Dalam bidang impor dan izin serta lingkungan, menurut Fachrul Razi, RUU ini akan menghapus perlindungan terhadap produksi dalam negeri. "Menempatkan rakyat pada bahaya demi penyederhanaan izin usaha dengan menghancurkan penataan ruang dan menurunkan standar lingkungan hidup serta menghapuskan izin lingkungan, AMDAL dan UKL UPL tidak menjadi syarat izin usaha," tambahnya.
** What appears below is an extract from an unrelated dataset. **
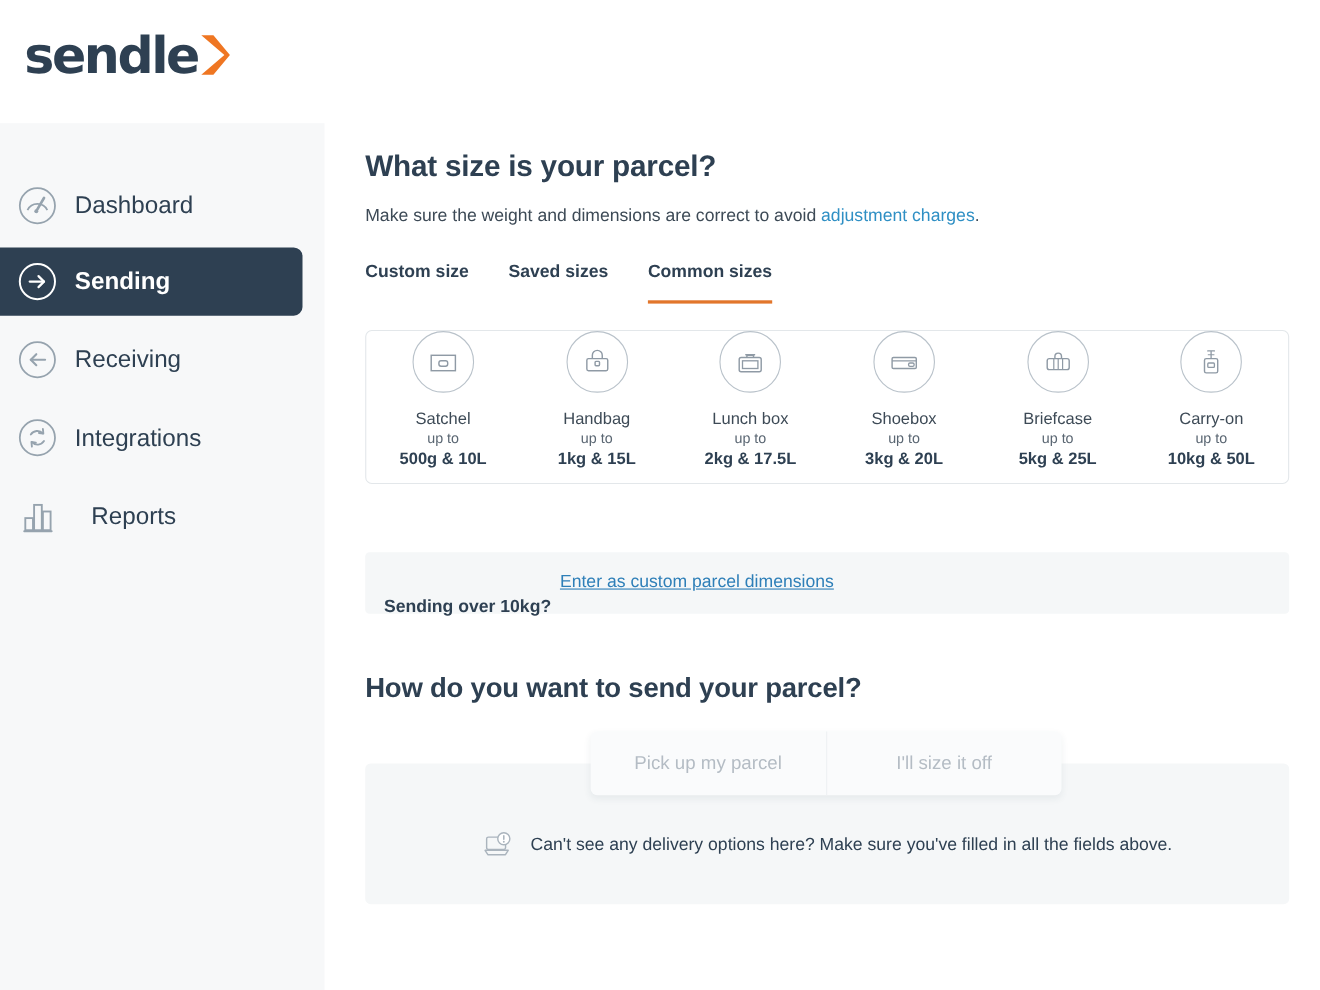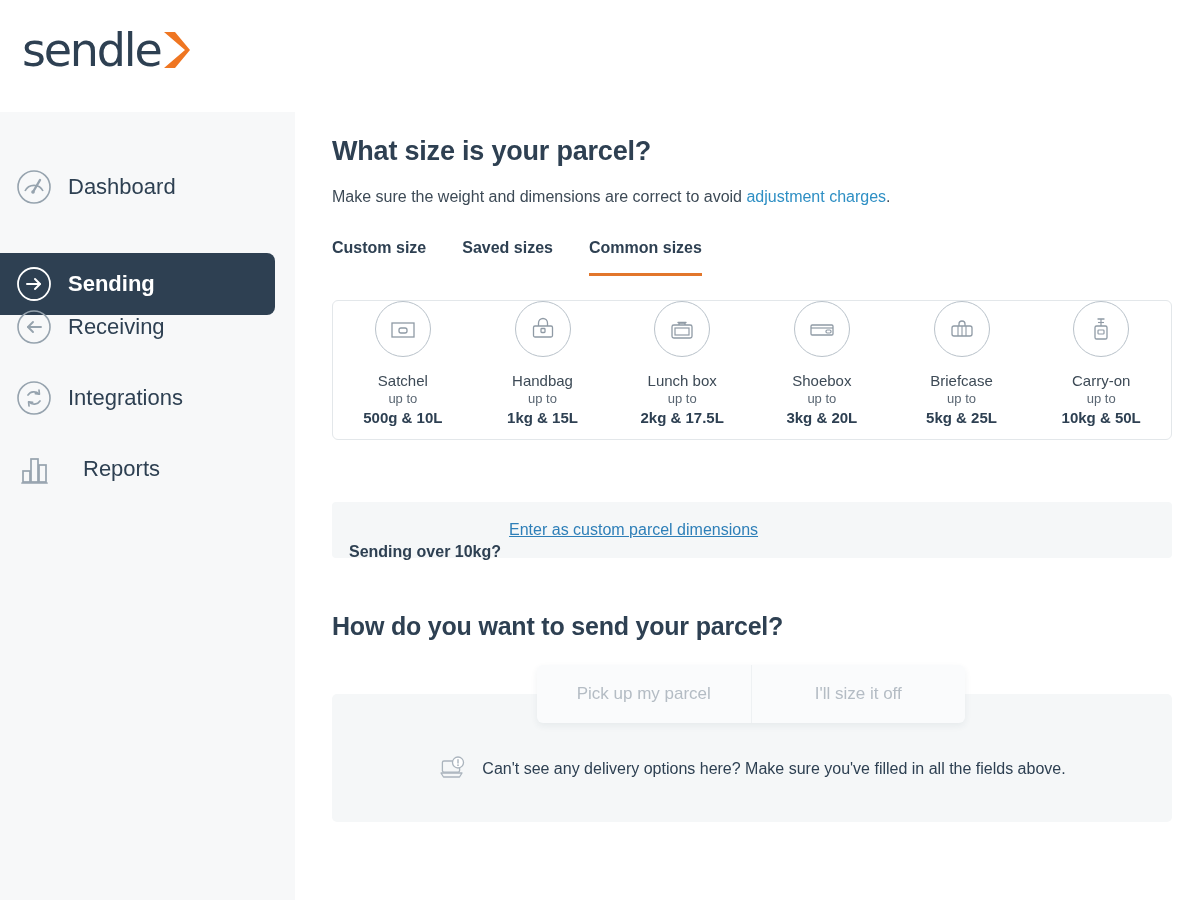"sendle" .logo-text { font-weight: normal -> bold }
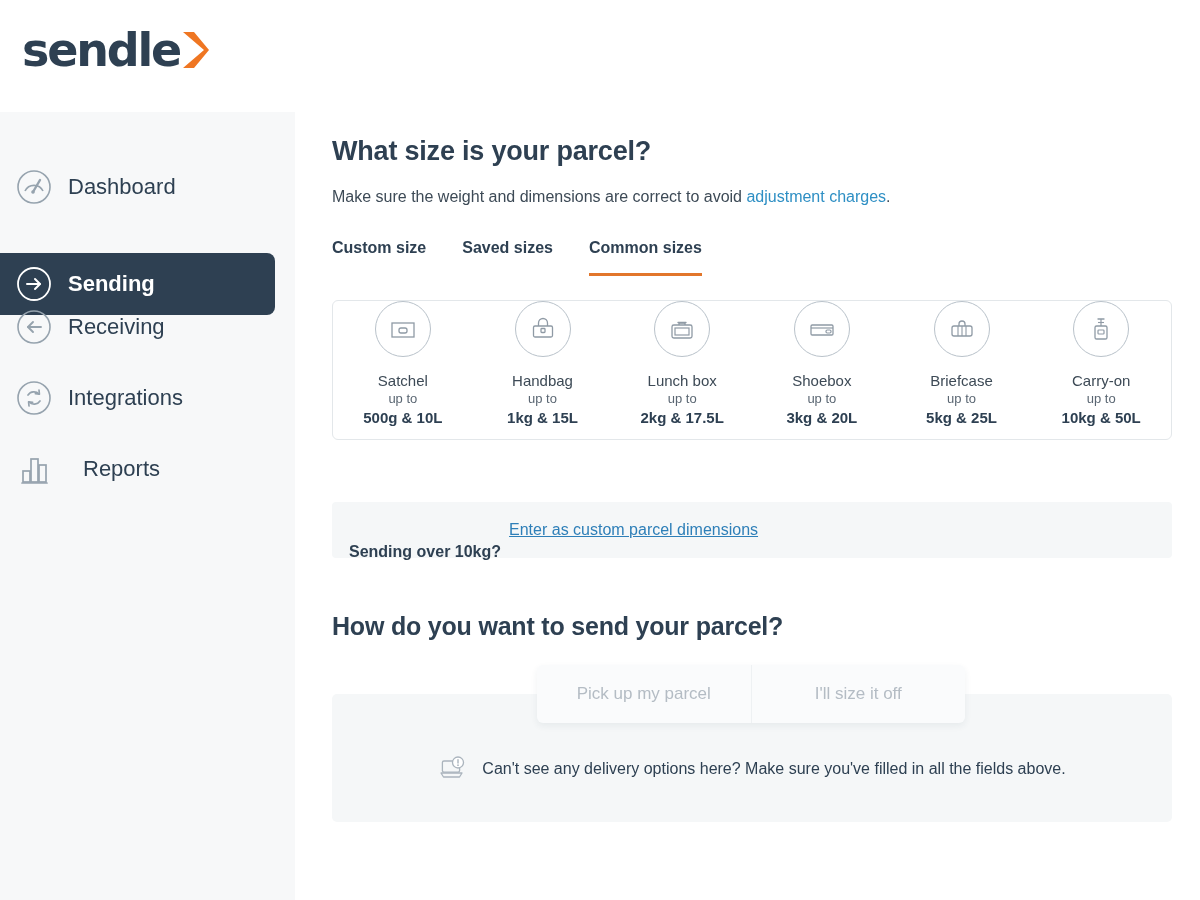"Sending" div.nav-item { margin-top: 28px -> none }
Dirinya menolak RUU ini juga karena menciptakan sentralisasi berlebihan serta pelemahan peran pemerintah daerah dalam bidang tata ruang, pariwisata serta pengelolaan Wilayah Pesisir dan Pulau-Pulau Kecil. "RUU ini membuka kesempatan berusaha seluas-luasnya bagi Badan Hukum Asing baik di sektor pemanfaatan SDA dan asing bisa memperoleh izin pemanfaatan kawasan hutan lindung maupun produksi maupun di sektor Pendidikan, dengan memberikan keistimewaan bagi pengajar asing," jelas Fachrul Razi.
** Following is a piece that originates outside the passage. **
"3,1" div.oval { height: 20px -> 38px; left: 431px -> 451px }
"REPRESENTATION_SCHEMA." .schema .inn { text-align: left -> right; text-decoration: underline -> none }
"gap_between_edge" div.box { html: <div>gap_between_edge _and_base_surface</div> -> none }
Oleh sebab itu, Senator Fachrul Razi mengajak mahasiswa dan masyarakat (civil society) untuk mengkritisi RUU Cilaka ini. "Kita harus melawan ketimpangan dalam draft Omnibus Law RUU yang terjadi saat ini, karena jikalau dibiarkan ini akan berdampak serius bagi kita dan generasi yang akan datang. Walaupun sekarang dalil ditunda sampai waktu yang tidak ditentukan, ini tidak menutup kemungkinan RUU Cilaka ini akan disahkan dalam waktu yang tidak kita ketahui," demikian tutup Fachrul Razi.